Thursday, August 31, 2006

Not Reporting: Plamegate

I don't usually follow Washington scandals too closely, especially once I decide that no real legal controversy exists. This is because Washington scandals are almost universally phony and tilted by the media against conservatives and Republicans. Plamegate was no exception, and since learning that Valerie Plame was not a covert operative for the purposes of the identity shield laws I have only paid attention when a leftist has decided to make an ass of himself waiting for Karl Rove's much rumored "frog march".

Now the scandal has more or less settled with the revelation that former deputy Secretary of State Richard Armitage was the person who revealed Plame's identity to the press. The facts surrounding these reports illustrate what I mean when I say Washington scandals are phony: the really scandalous behavior gets ignored in favor of contrived controversy.

I take it as an obligation to understand what happens in the world. By that I mean I want the full story. I don't think I necessarily have an obligation to do anything about it: most problems we see as important are fleeting. But I still want to know the truth.

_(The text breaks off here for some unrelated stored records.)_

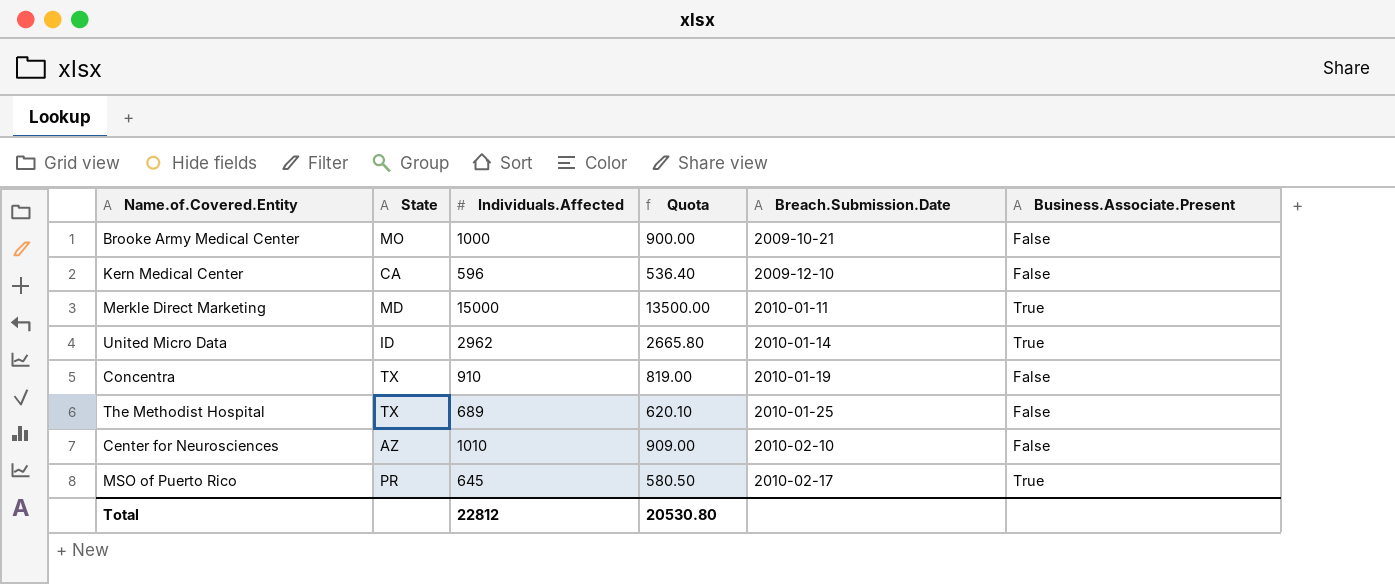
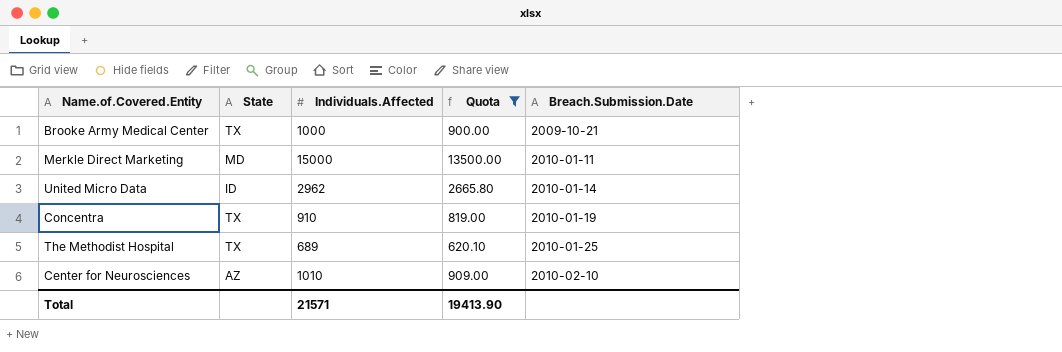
filter: none -> Quota >= 620.10
column Business.Associate.Present | position: 6 -> none
Brooke Army Medical Center | State: MO -> TX
Total | Individuals.Affected: 22812 -> 21571
Total | Quota: 20530.80 -> 19413.90

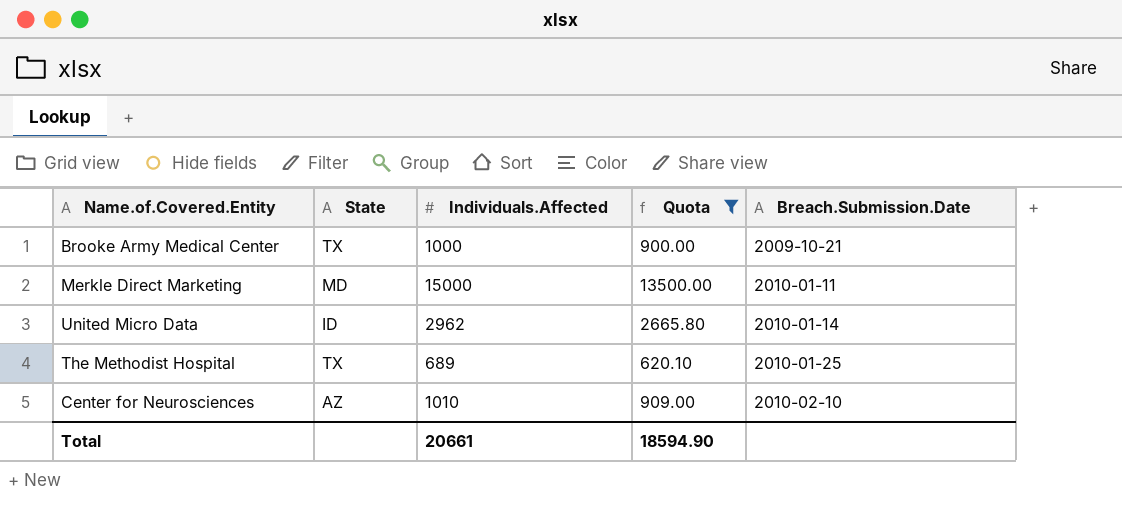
row Concentra: TX | 910 | 819.00 | 2010-01-19 -> none
Total | Individuals.Affected: 21571 -> 20661
Total | Quota: 19413.90 -> 18594.90

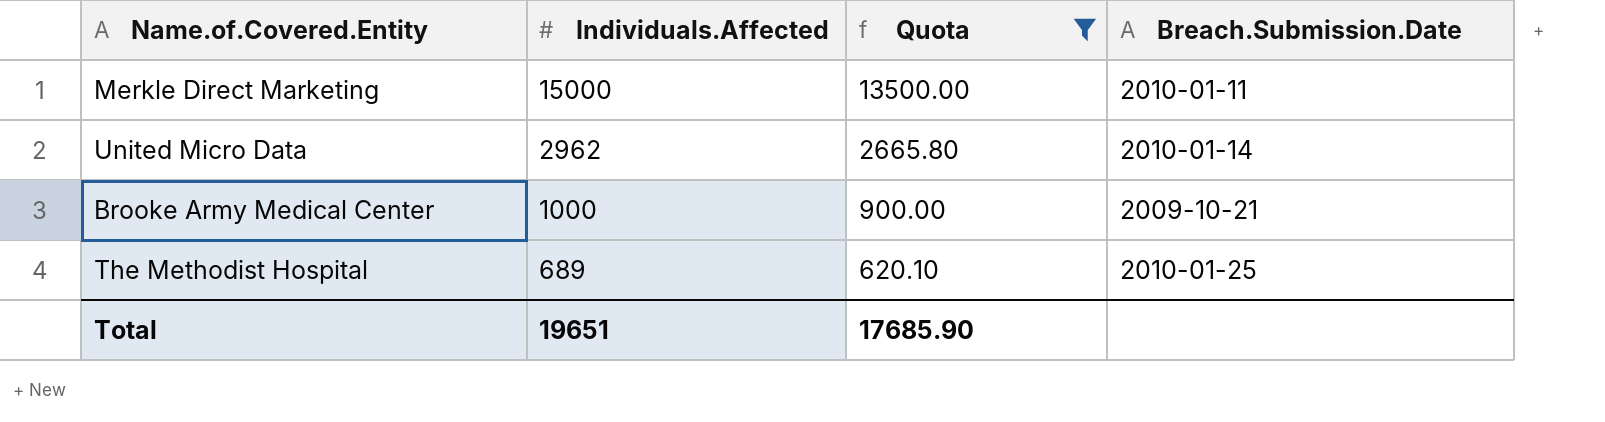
row order: Breach.Submission.Date ascending -> Individuals.Affected descending
column State | position: 2 -> none
row Center for Neurosciences: AZ | 1010 | 909.00 | 2010-02-10 -> none
Total | Individuals.Affected: 20661 -> 19651
Total | Quota: 18594.90 -> 17685.90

From the start, it was clear to me that the media and the various talking heads bloviating about this story in no way respected the obvious truths of the matter. The distance between what was known about the case and what people tried to argue was as vast as a sea. It isn't simply that known facts were spun, or even that known facts were dismissed; it seemed that even suggesting the existence of certain facts brought down wrath and fury.

In the Plame case, the two obvious truths that none of the anti-Bush crowd wanted to recognize were that it was Joe Wilson who lied about Saddam Hussein and Nigeri uranium, and that "outing" his wife Valerie Plame could not under the law be considered a crime. Thus, to me, the most important part of the story became how it was the scandal was sustained for so long.

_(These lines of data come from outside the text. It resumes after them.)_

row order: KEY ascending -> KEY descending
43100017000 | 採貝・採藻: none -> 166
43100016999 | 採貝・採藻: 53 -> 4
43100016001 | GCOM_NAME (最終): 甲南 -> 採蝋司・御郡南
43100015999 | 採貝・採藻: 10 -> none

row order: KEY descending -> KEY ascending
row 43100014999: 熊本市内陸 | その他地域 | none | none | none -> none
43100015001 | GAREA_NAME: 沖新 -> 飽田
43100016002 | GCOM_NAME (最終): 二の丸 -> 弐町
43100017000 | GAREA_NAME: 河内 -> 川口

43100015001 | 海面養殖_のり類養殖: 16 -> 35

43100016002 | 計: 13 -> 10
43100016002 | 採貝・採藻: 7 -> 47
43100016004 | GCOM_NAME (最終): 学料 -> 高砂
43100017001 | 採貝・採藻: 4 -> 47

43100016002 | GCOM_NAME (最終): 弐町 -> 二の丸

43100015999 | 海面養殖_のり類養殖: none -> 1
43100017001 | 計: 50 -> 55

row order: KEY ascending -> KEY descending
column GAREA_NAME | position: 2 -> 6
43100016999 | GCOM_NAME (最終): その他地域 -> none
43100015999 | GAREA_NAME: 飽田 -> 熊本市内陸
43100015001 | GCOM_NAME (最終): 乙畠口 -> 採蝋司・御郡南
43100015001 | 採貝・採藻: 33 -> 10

We are much closer to knowing the answer to that question today than we were before Richard Armitage was revealed to be the leaker. At FOX News, Jack Kelly helpfully and succinctly explains the case:

In his 2003 State of the Union address, President Bush said: "The British government has learned that Saddam Hussein recently sought significant quantities of uranium from Africa."

First in leaks to reporters, and then in his own op-ed in The New York Times, a retired diplomat, Ambassador Joseph C. Wilson IV, said the president was lying. His claim to speak with authority was that in the spring of 2002, the CIA had sent him to Niger to see if Saddam had tried to buy uranium there.

Wilson's charge was important because it marked the beginning of the "Bush lied" meme about weapons of mass destruction in Iraq. But investigations by the Senate Intelligence Committee; the Robb-Silberman commission on prewar intelligence, and the British Butler commission all concluded it was Wilson who was not telling the truth. Saddam had indeed tried to buy uranium in Africa, as even Wilson himself had acknowledged to the CIA officers who debriefed him after his Niger trip.

This is the truth about Joe Wilson. Supposedly, despite the fact Wilson was lying, George Bush instructed his staff to silence Wilson by intimidating his wife.

The scandal that ensued was a procession of half-truths, insinuations, and pompous rants that never failed to overlook Wilson's lie. It has continued for well over three years now, and with the knowledge of many who had no interest beyond watching Karl Rove suffer. As Kelly notes:
Armitage, Powell, and Justice department officials knew the truth, but said nothing. Clarice Feldman, a Washington, D.C. lawyer, described Armitage's silence as "inexplicable and perfidious."

[...]

Fitzgerald knew in his first few days on the job that Armitage was the leaker; that the leak was inadvertent and that the Intelligence Identities Act hadn't been violated. Yet he has persisted in a sham prosecution.

Isikoff and Corn write: "The Plame leak in Novak's column has long been cited by Bush administration critics as a deliberate act of payback, orchestrated to punish and/or discredit Joe Wilson after he charged that the Bush administration had misled the American public about prewar intelligence."

They add, lamely, that: "The Armitage news does not fit neatly into that framework."

They don't mention that Isikoff and (especially) Corn have been among the journalists flogging this meme, and the time that it takes to research and write a book indicates they've known for quite some time that it isn't true. They're only willing to tell the truth, now, for money.

The behavior of Fitzgerald, Corn, Isikoff and others is the real story behind the Plamegate scandal. They are the bad actors in this preposterous drama, and we will be waiting a very long time before anyone tells that tale.